千歳はむかむかしながらシャンペングラスを空にした。やっぱりこの場所は自分にはふさわしくない。帰ってきた福沢にそう言うと、福沢は腕時計を見てタキシードのポケットからキーを出した。
「ここの部屋をとってあるからそこで休んだら良い。ちょっと疲れてるだろ?」
「いえ。でも」
「遠慮するな顔色がなんだか青い。よく考えたら千歳は貧血を治療中だったのを忘れてた。俺はまだ一時間ほど抜けられないから。終わったら迎えにいく。君、ちょっと彼女を部屋まで連れて行って」
福沢が係の女性を呼んでくれ、千歳は疲れていた事もあって好意に甘える事にした。部屋はスイートの大きな部屋で、一人になったとたんにどっと疲れが出た。ハイヒールを履いた足は靴ずれはできていないものの履き慣れなくて、脱いだ途端に血が通うような開放感があった。ソファに自分の服がきちんとたたまれて置いてある。ドレスを脱いでアクセサリーを外す。本当はシャワーを浴びたかったが千歳はいくらなんでもそれはよくないと思い止まり、化粧を洗面台で落とすだけで我慢した。
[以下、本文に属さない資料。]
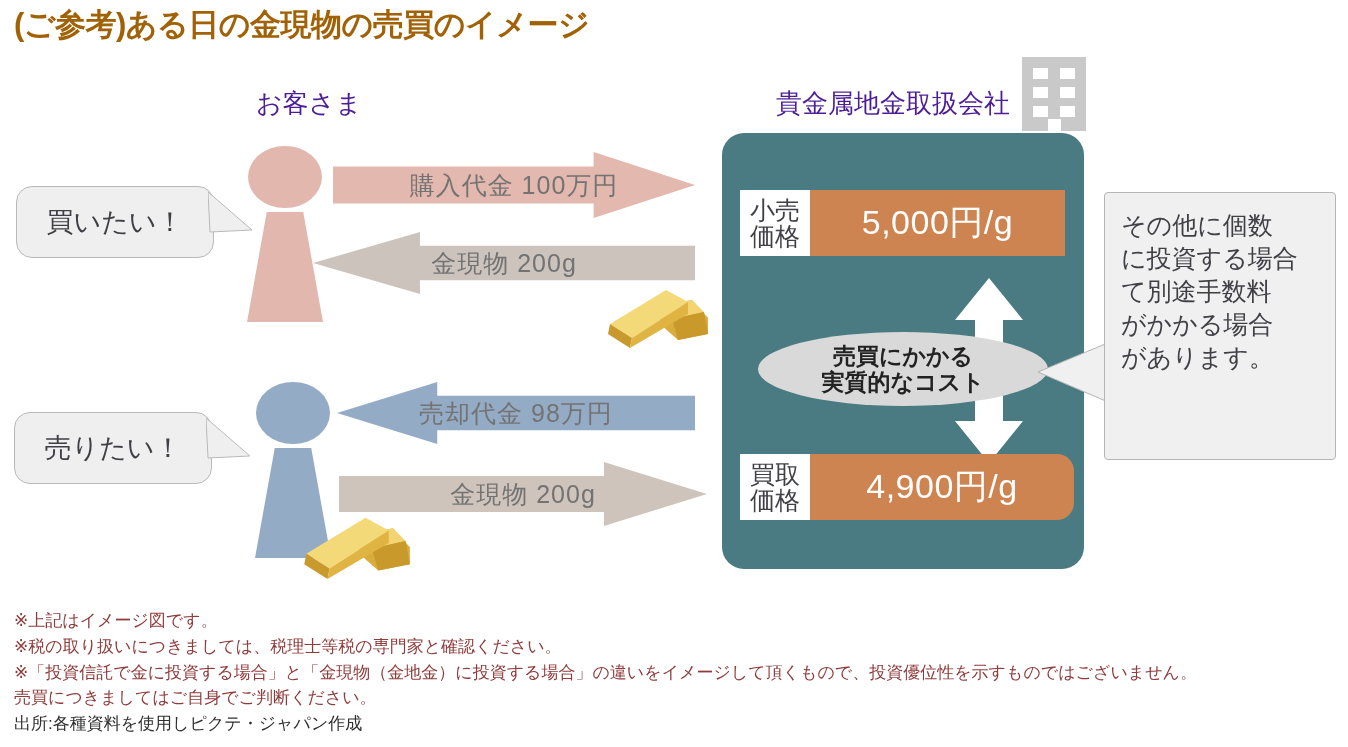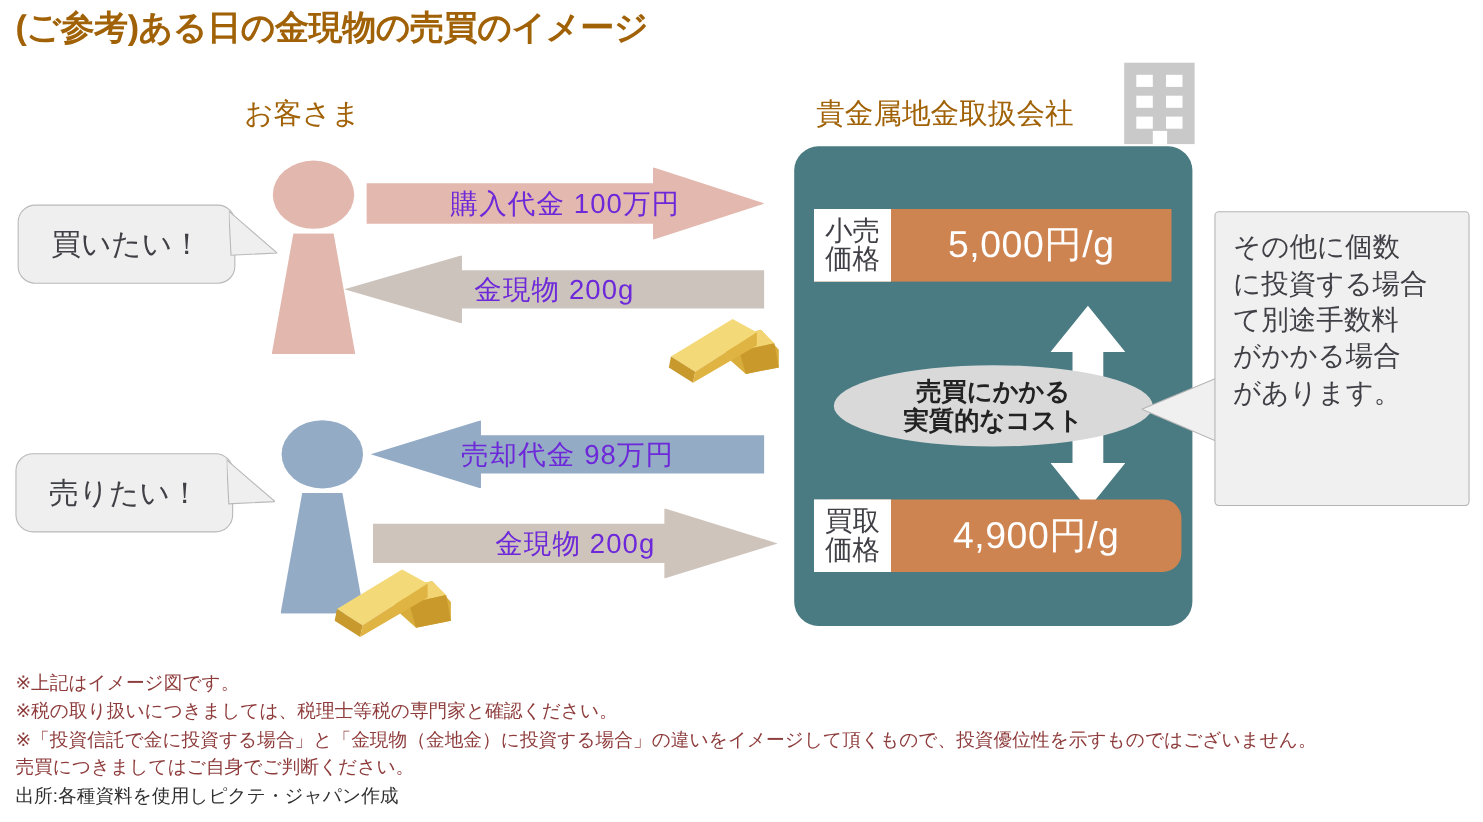"お客さま" .head-label { color: #a16207 -> #4c1d95; margin-left: none -> 34px }
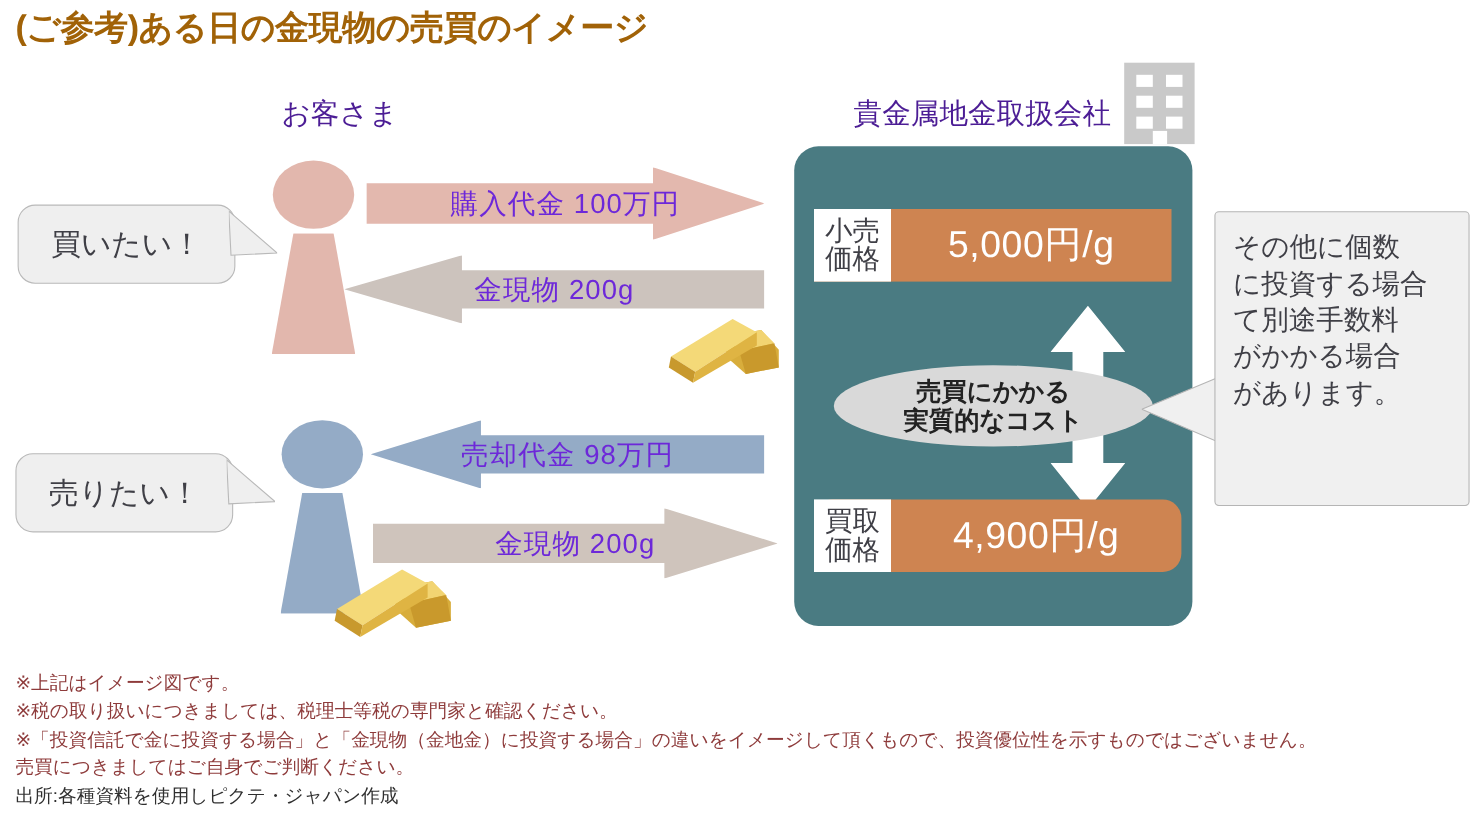"購入代金 100万円" .arrow .txt { color: #6d28d9 -> #737373 }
ベッドには横になる気になれず、ソファへ横になりのびをすると生き返った心地がする。
「きらきらな世界もいいけど気疲れするな。やっぱり私には向かないわ……」
思ったより疲れていた千歳が深い眠りに吸い込まれた後、ソファの隣の小さなテーブルの上に置いてある、千歳の白いセカンドバッグの中のスマートフォンが鳴ったが、千歳は目覚めなかった。